B’ball City scores its financing
By Albert Amateau
Bruce Radler, who has been trying for nearly 10 years to open a seven-court Basketball City franchise on Pier 36, popularly known as the “Banana Pier,” on the East River, has finally got his game together.
Radler and the city announced on Oct. 18 that financing for the $13 million project was in place.
Construction on the 65,000-square-foot sports center on the pier at Montgomery St., formerly occupied by the city Office of Emergency Management, is expected to begin within 30 days. Completion is expected in six to nine months.
Although Our Waterfront, a coalition of Lower East Side neighborhood groups, has opposed the project on the grounds that the fees for a private sports center would keep out low-income residents, Community Board 3 approved the project after Radler agreed to provide reduced fees for neighborhood residents and free court time for nonprofit neighborhood groups and local schools.
In addition, Radler agreed to hire local residents for some of the jobs the project creates.
“I comfortably feel that we will far and away exceed what we’ve committed to the community,” Radler told Crain’s New York Business.
Assemblymember Sheldon Silver, whose 1993 lawsuit blocked the city from converting Pier 36 into a gas station for city vehicles, and C.B. 3 last month called on the city Economic Development Corporation to earmark the rent from Basketball City to maintain other Lower East Side waterfront sites. The annual rent is $150,000, plus a percentage of gross income above a threshold amount.

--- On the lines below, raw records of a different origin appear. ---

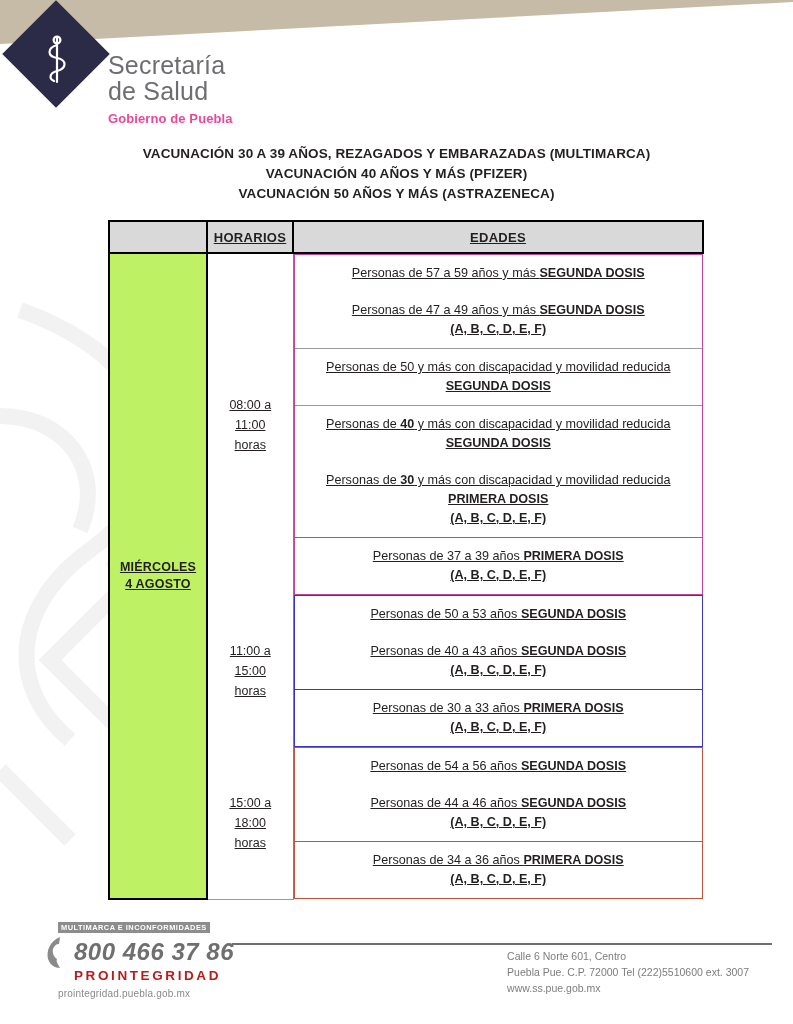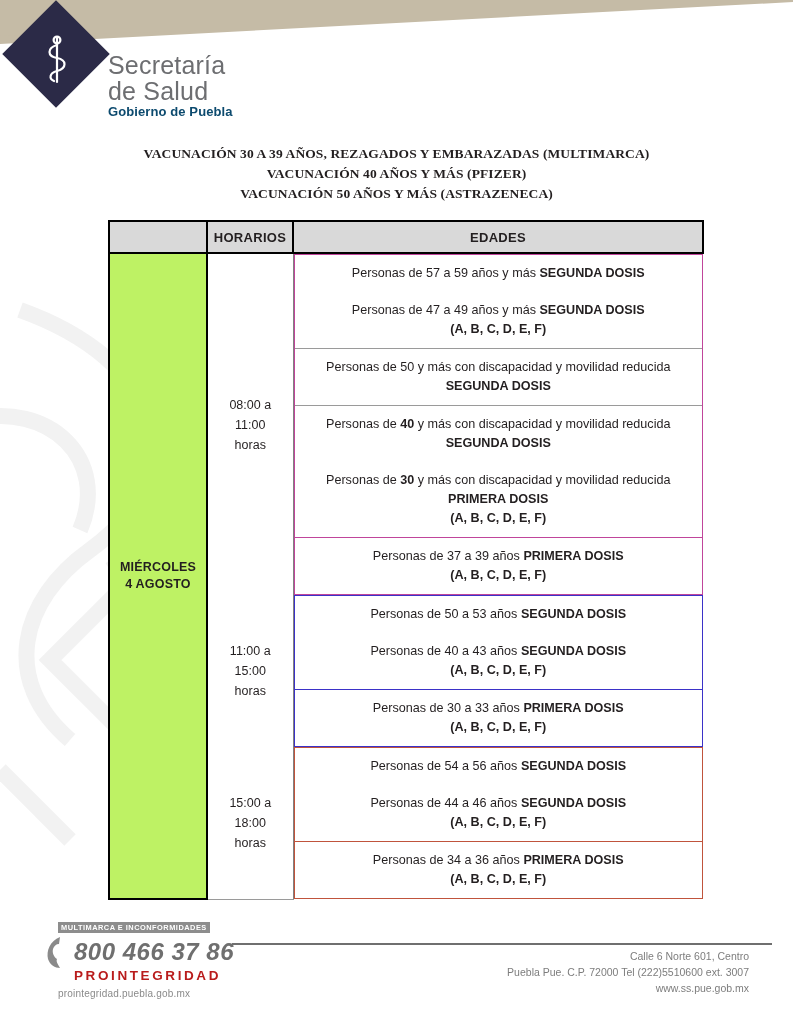"Gobierno de Puebla" .brand-sub { color: #0c4a6e -> #ec4899; margin-top: none -> 7px }
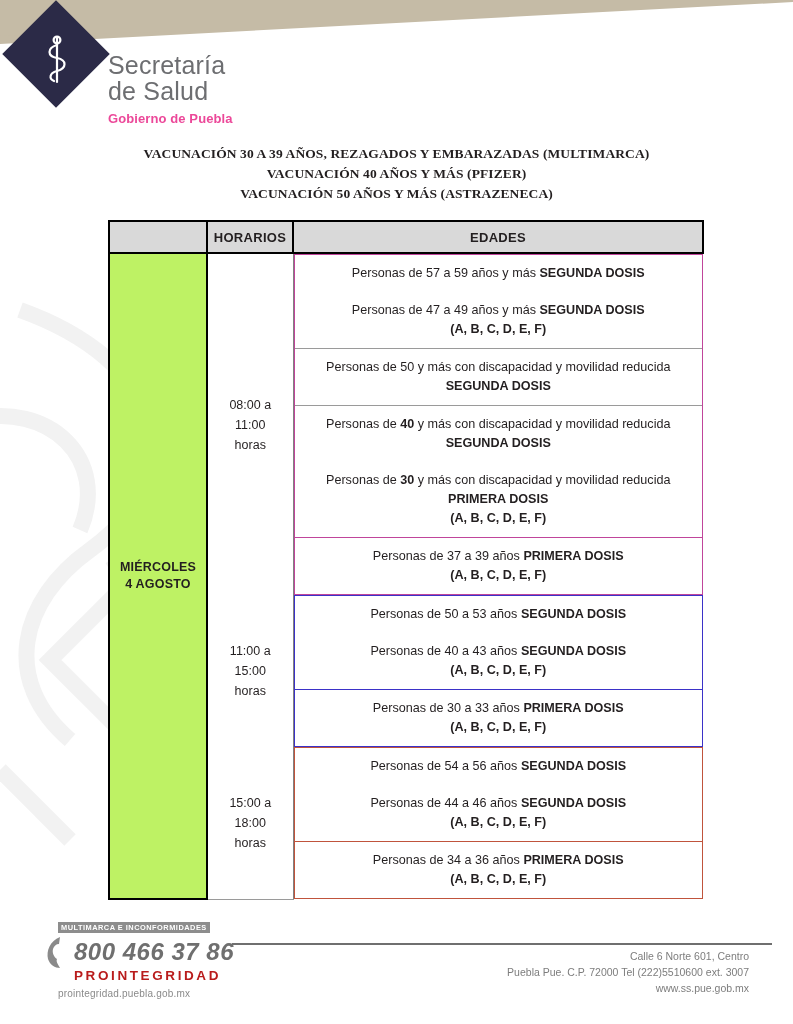"VACUNACIÓN 30 A 39 AÑOS," .titles { font-family: Liberation Serif, serif -> none }
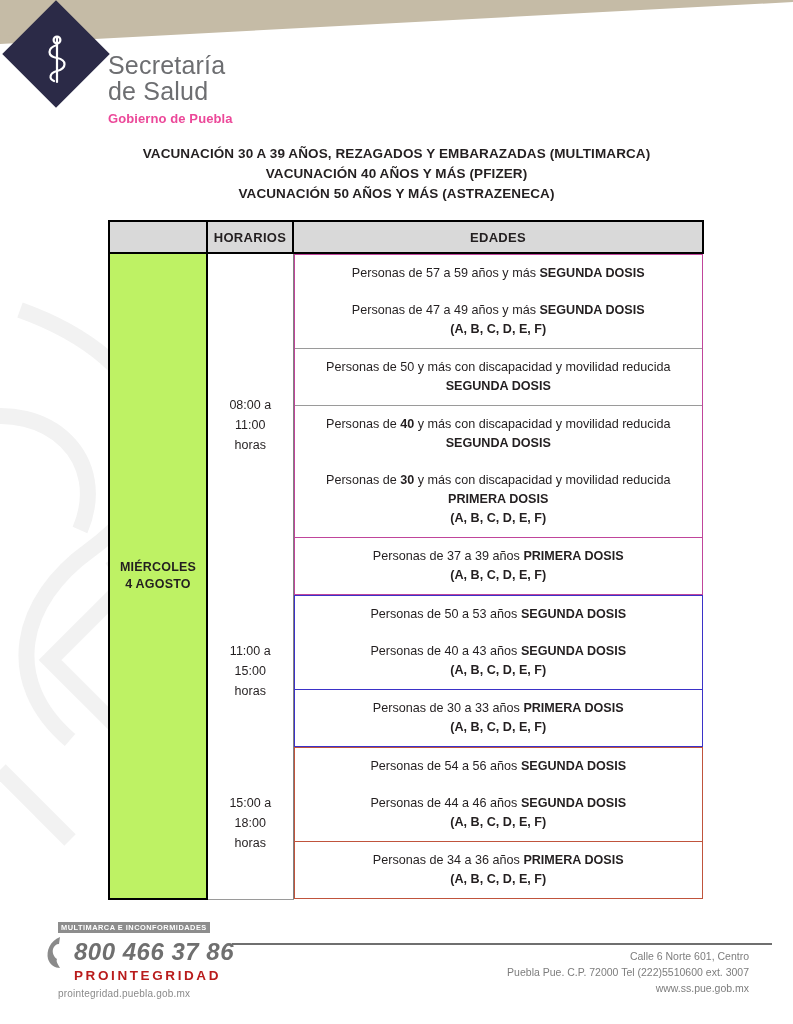"HORARIOS" table.sched { text-decoration: none -> underline }
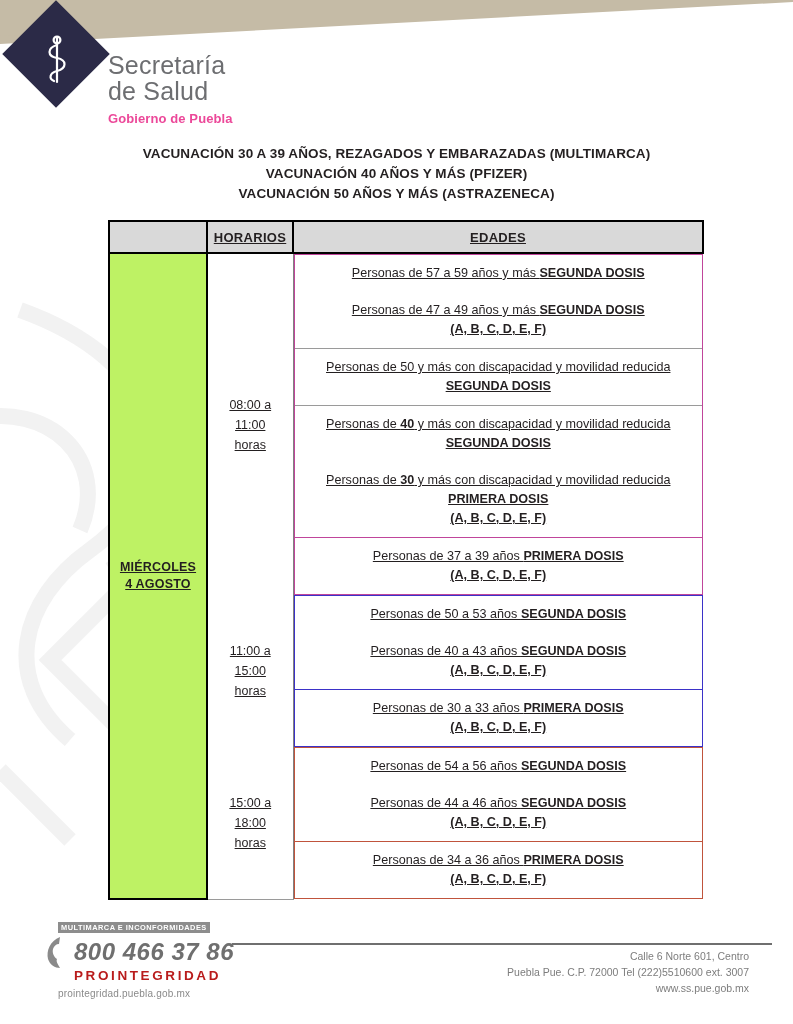"Calle 6 Norte 601, Centro" .footer-addr { text-align: right -> none }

“We’re pleased that Shelly Silver has asked for Pier 36 money to go to maintaining the public waterfront,” Victor Papa, president of Two Bridges Neighborhood Council, said. “I’ve been talking with Radler, and from the kind of guy he is, I don’t have any reason not to believe him,” said Papa. “The only problem is that agreements with private operators who lease public facilities like Pier 36 are practically nonbinding. So we have to rely on the good faith of the private entity. But we do have the help of Silver and other elected officials to act as watchdogs,” said Papa.
Basketball City formerly operated under a bubble tent on top of Pier 63, at W. 23rd St., for nine years until it was forced to leave in September 2006 when the pier became part of Hudson River Park. Basketball City also operates sports facilities in Boston, Atlanta, Chicago, Los Angeles and Irvine, Cal.
United Fund Advisors arranged the financing for the Pier 36 project using a federal tax credit program intended to spur development in low-income areas. The city will contribute $2.7 million for heat, ventilation, plumbing and structural costs. Basketball City will put in about $8 million to build the courts, featuring composite wood floors and solar panels for green energy.
The courts will be on a single floor and accommodate volleyball, badminton, dodge ball and indoor soccer. The facility will be home court for 28 public high schools that do not have their own gyms. Basketball City will also provide free public access to the promenade along the pier’s waterside edge.